Невысокий пожилой человек, одетый в поношенный натовский флектарн, мало чем отличающийся от майданной публики, был там с первого дня. Иногда его можно было видеть разговаривающим с тем или иным сотником, но в основном он перемещался по Майдану и смотрел. Он ни с кем не вступал в конфликты, его можно было видеть то тут, то там – и на него никто не обращал внимания. Тем более что красной куртки на нем не было и таблетками он не торговал.
Предъявив на входе в Украинский дом значок, он прошел внутрь. Внутри еще сохранялось некое подобие порядка, но прямо в холле какие-то парубки шустро складировали одну на другую упаковки с водой, а кто-то в форме и с красно-черной повязкой на рукаве выяснял по телефону, почему не подвезли арматуру…
Человек поднялся по лестнице, на которой уже развешивали плакаты, оставшиеся от выборов. На крайнем этаже на стуле сидел человек, в маске и в таком же флектарне, на коленях у него совершенно открыто лежал автомат.
– К кому?
– К Дiду.
– Кто?
– Микаил…
Охранник – поднес к губам рацию.
– Микаил, к Дiду…
Выслушал ответ, убрал ногу.
– Проходите.
Внутри, за бронированными дверями, обстановка была несколько другой: шума и суеты было меньше, организованности – куда больше. Выстроившись у стены, стояла чета, у проверяющего ее командира на плече висел автомат «АКС-74У» со смотанными изолентой магазинами. Вся чета была одета одинаково, в один и тот же камуфляж, что было признаком подразделения регулярной армии, еще одним признаком были имевшиеся у всех армейские каски, российские, кстати. Еще дальше, прилепив на стену источник света, двое парубков в черной униформе и с небольшими «ассалт паками» за спиной колдовали над винтовкой «Zbroyar Z10» с глушителем. Еще дальше – было не пройти, стояли открыто вооруженные «калашниковыми» боевики…

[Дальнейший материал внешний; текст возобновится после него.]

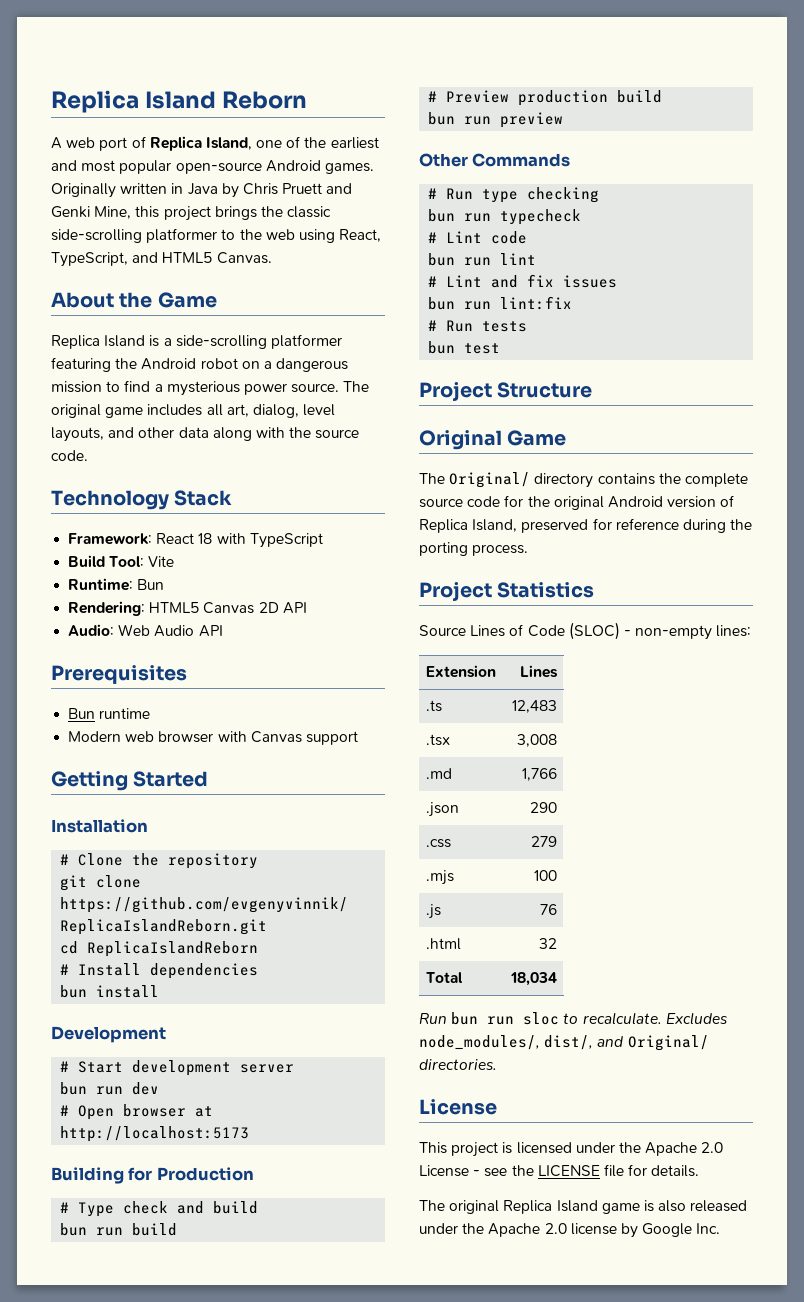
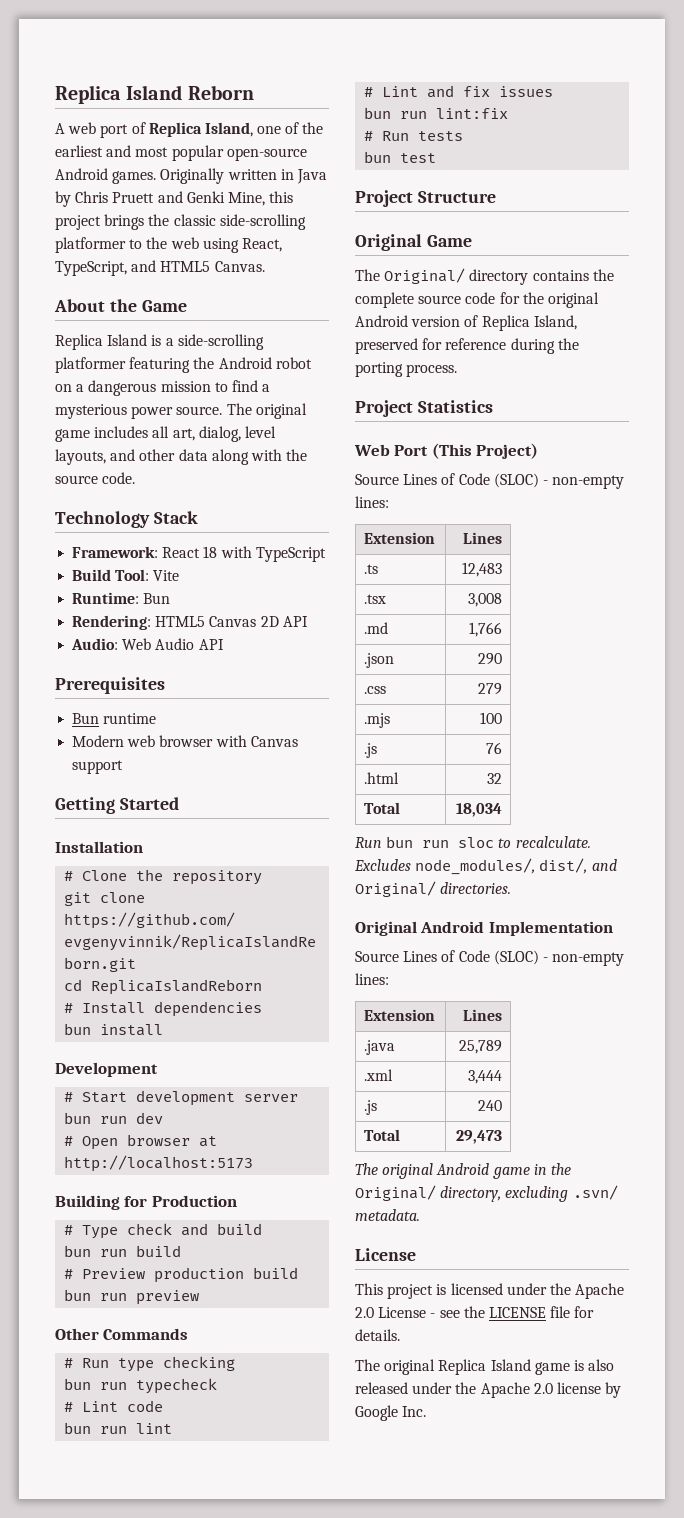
+ Web Port (This Project)
+ Original Android Implementation
+ Source Lines of Code (SLOC) - non-empty lines:
+ Extension | Lines
+ .java | 25,789
+ .xml | 3,444
+ .js | 240
+ Total | 29,473
+ The original Android game in the Original/ directory, excluding .svn/ metadata.

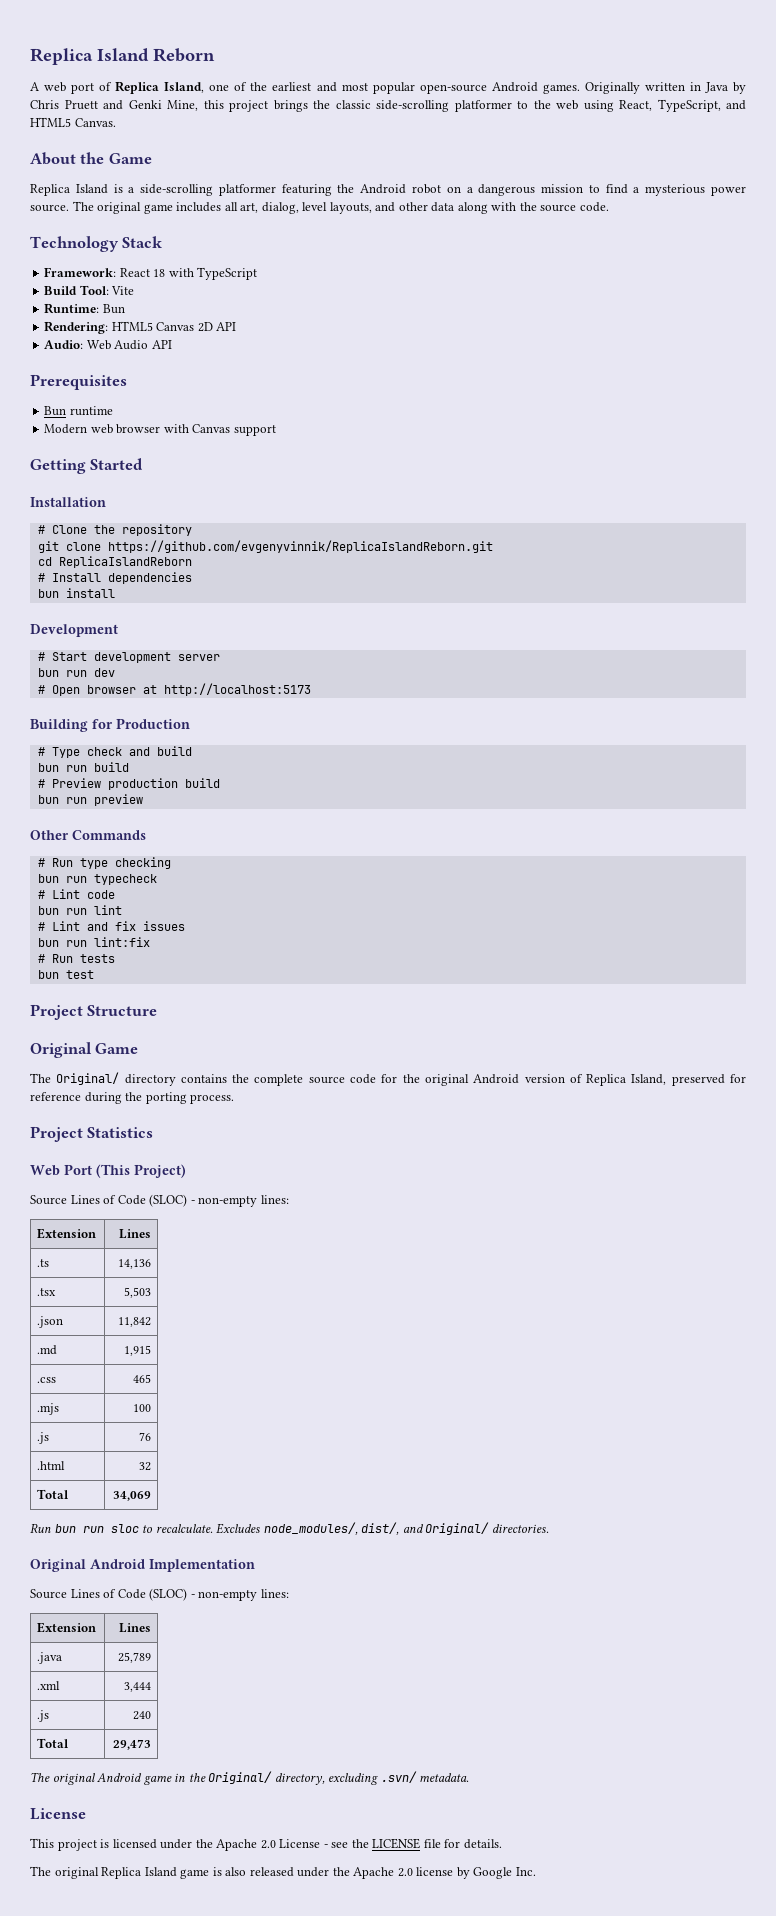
- .ts | 12,483
+ .ts | 14,136
- .tsx | 3,008
- .md | 1,766
- .json | 290
+ .tsx | 5,503
+ .json | 11,842
+ .md | 1,915
- .css | 279
+ .css | 465
- Total | 18,034
+ Total | 34,069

Дальше его не пустили, пока не вышел Дiд и не провел его за собой. В кабинете, в который они зашли, царила деловая атмосфера: кто-то склонился над экраном ноутбука, передающего картинку с операторского БПЛА над Майданом, кто-то нервно курил, одновременно говоря по телефону, кто-то стоял у окна, смотрел на площадь, сдвинув жалюзи. У стен – под самый потолок – были сложены характерного вида деревянные ящики зеленого цвета…
Дiд провел Микаила в кабинет и закрыл за собой дверь.
Там было немного потише, точно так же у стены стояли под верх ящики с «калашниковыми», сидели еще трое. Точнее, один нервно курил, смотря в свой планшетник, еще один развалился на стуле, тоже курил и смотрел в потолок, третий смотрел в окно.
– Микаил, – представил Дiд вошедшего. – Это Борзый, это Аслан, а это Васыль.
Васыль, видимо, был тот, кто нервно курил.
Аслан встал со стула, подошел вплотную.
– Ас саламу алейкум, – сказал он, покачиваясь на носках, – я тебя знаю.